THE TASK: What the answer must contain is every line of the records, exactly, with no pictures.

********

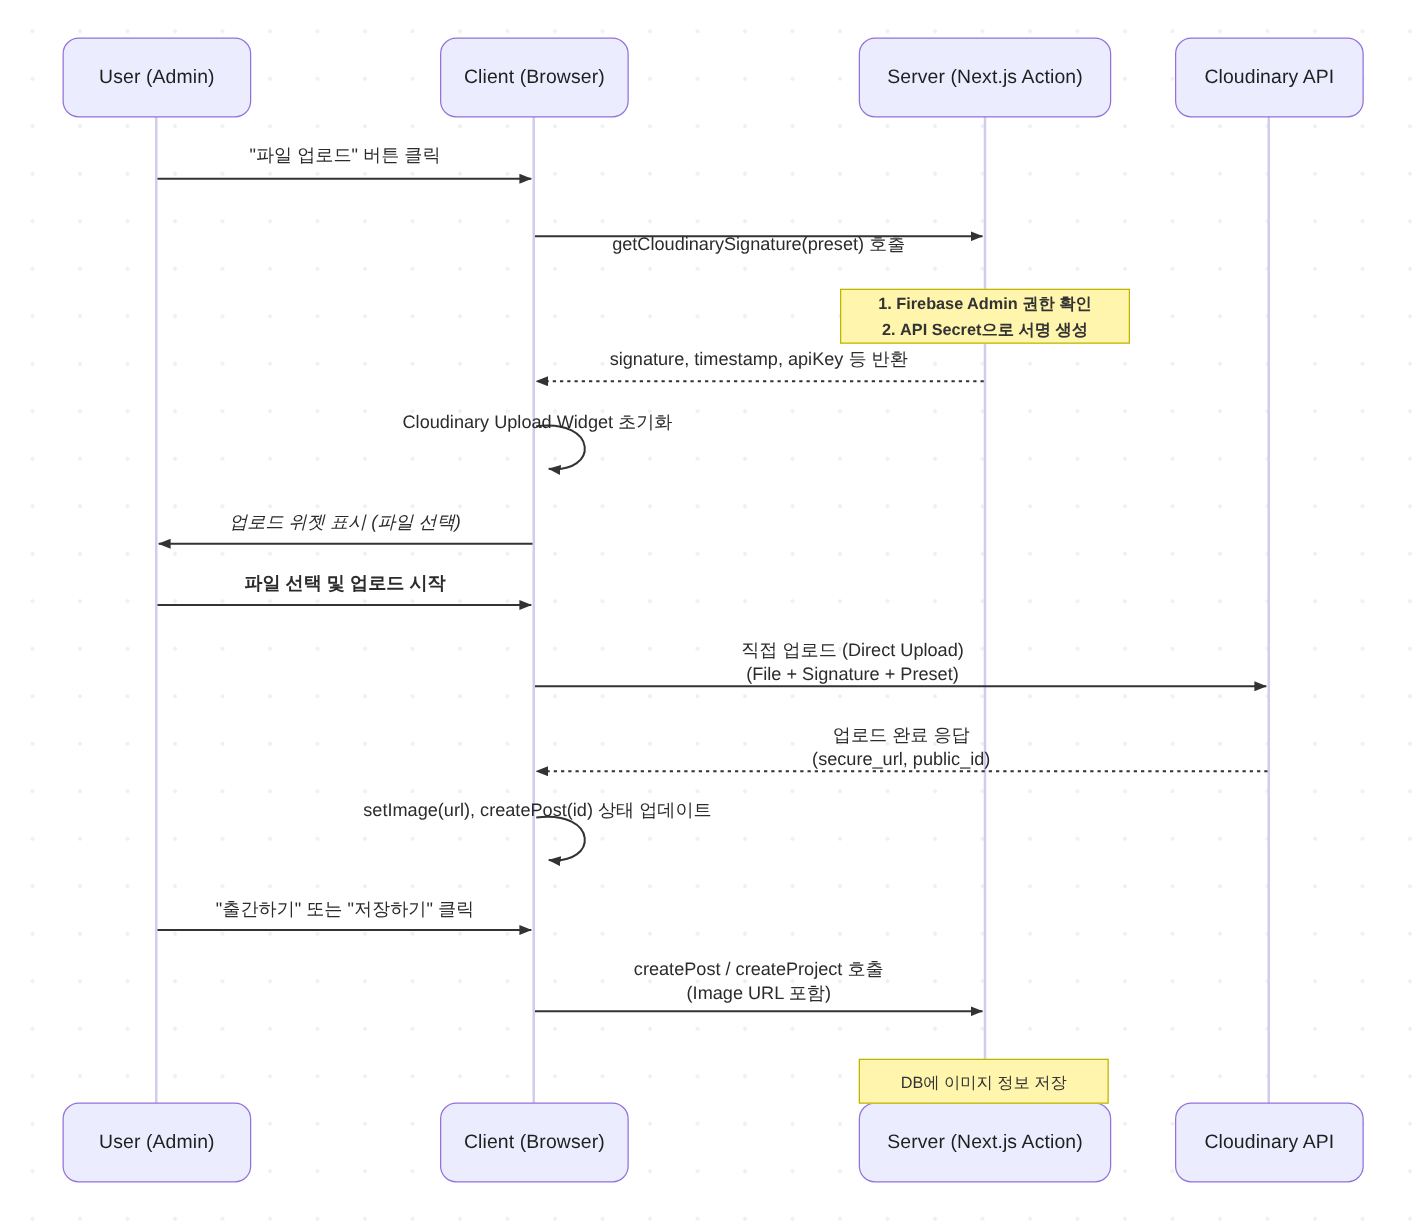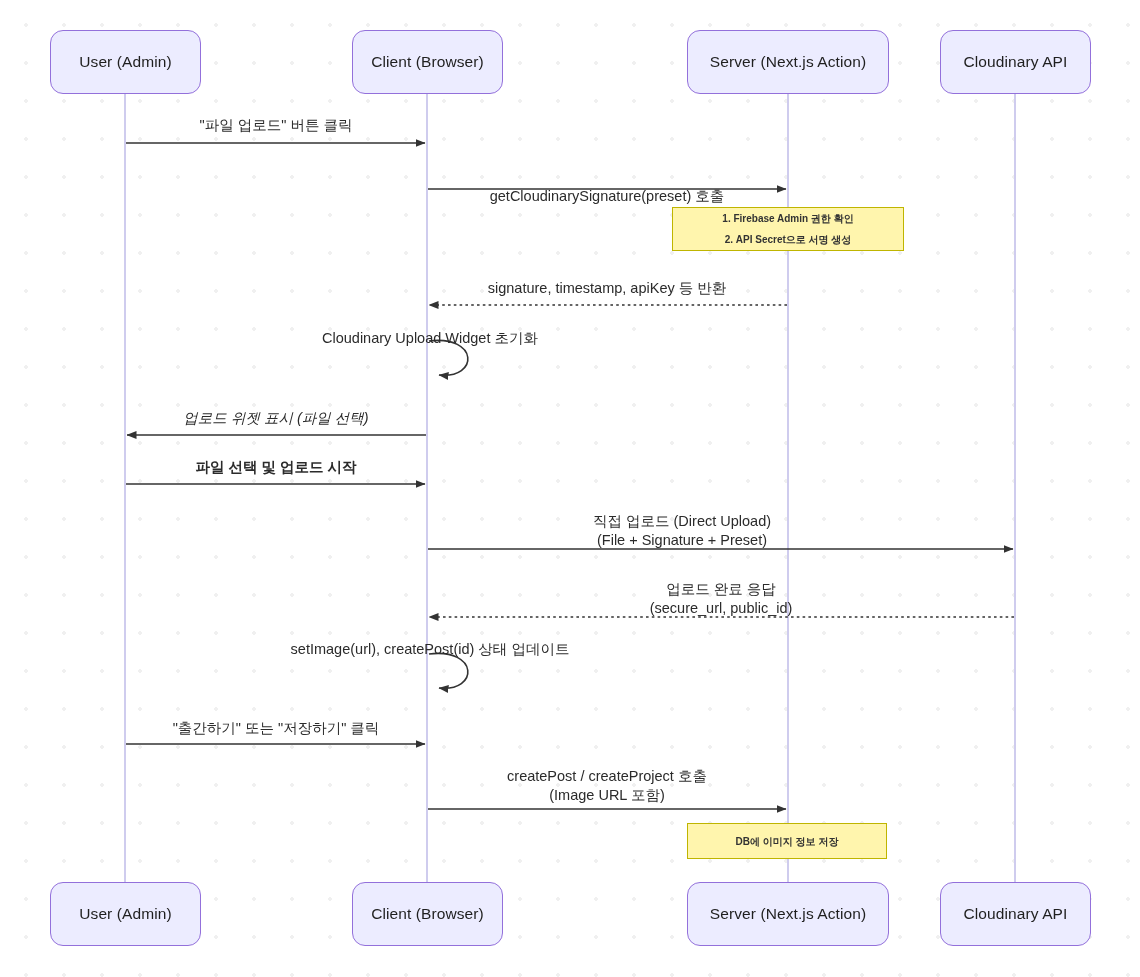--- a/index.html
+++ b/index.html
@@ -52,28 +52,29 @@
     pointer-events: none;
   }
   .note-box {
     position: absolute;
     box-sizing: border-box;
     background: #FFF5AD;
     border: 1px solid #BFB500;
     display: flex;
     align-items: center;
     justify-content: center;
-    font-size: 10px;
+    font-size: 13px;
     color: #333333;
     text-align: center;
     line-height: 21px;
     white-space: pre;
     font-weight: 600;
+    margin-top: 24px;
   }
-  .note-box.plain { font-weight: 700; }
+  .note-box.plain { font-weight: 400; }
 </style>
 </head>
 <body>
 
 <div id="diagram-root">
 
   <svg class="svg-layer" id="svg-layer" viewBox="0 0 1140 977" xmlns="http://www.w3.org/2000/svg">
     <defs>
       <marker id="arrowhead" markerWidth="10" markerHeight="8" refX="9.5" refY="4" orient="auto" markerUnits="userSpaceOnUse">
         <path d="M0,0 L10,4 L0,8 z" fill="#333333"></path>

********

ANSWER SPACE:
--- a/index.html
+++ b/index.html
@@ -52,28 +52,29 @@
     pointer-events: none;
   }
   .note-box {
     position: absolute;
     box-sizing: border-box;
     background: #FFF5AD;
     border: 1px solid #BFB500;
     display: flex;
     align-items: center;
     justify-content: center;
-    font-size: 10px;
+    font-size: 13px;
     color: #333333;
     text-align: center;
     line-height: 21px;
     white-space: pre;
     font-weight: 600;
+    margin-top: 24px;
   }
-  .note-box.plain { font-weight: 700; }
+  .note-box.plain { font-weight: 400; }
 </style>
 </head>
 <body>
 
 <div id="diagram-root">
 
   <svg class="svg-layer" id="svg-layer" viewBox="0 0 1140 977" xmlns="http://www.w3.org/2000/svg">
     <defs>
       <marker id="arrowhead" markerWidth="10" markerHeight="8" refX="9.5" refY="4" orient="auto" markerUnits="userSpaceOnUse">
         <path d="M0,0 L10,4 L0,8 z" fill="#333333"></path>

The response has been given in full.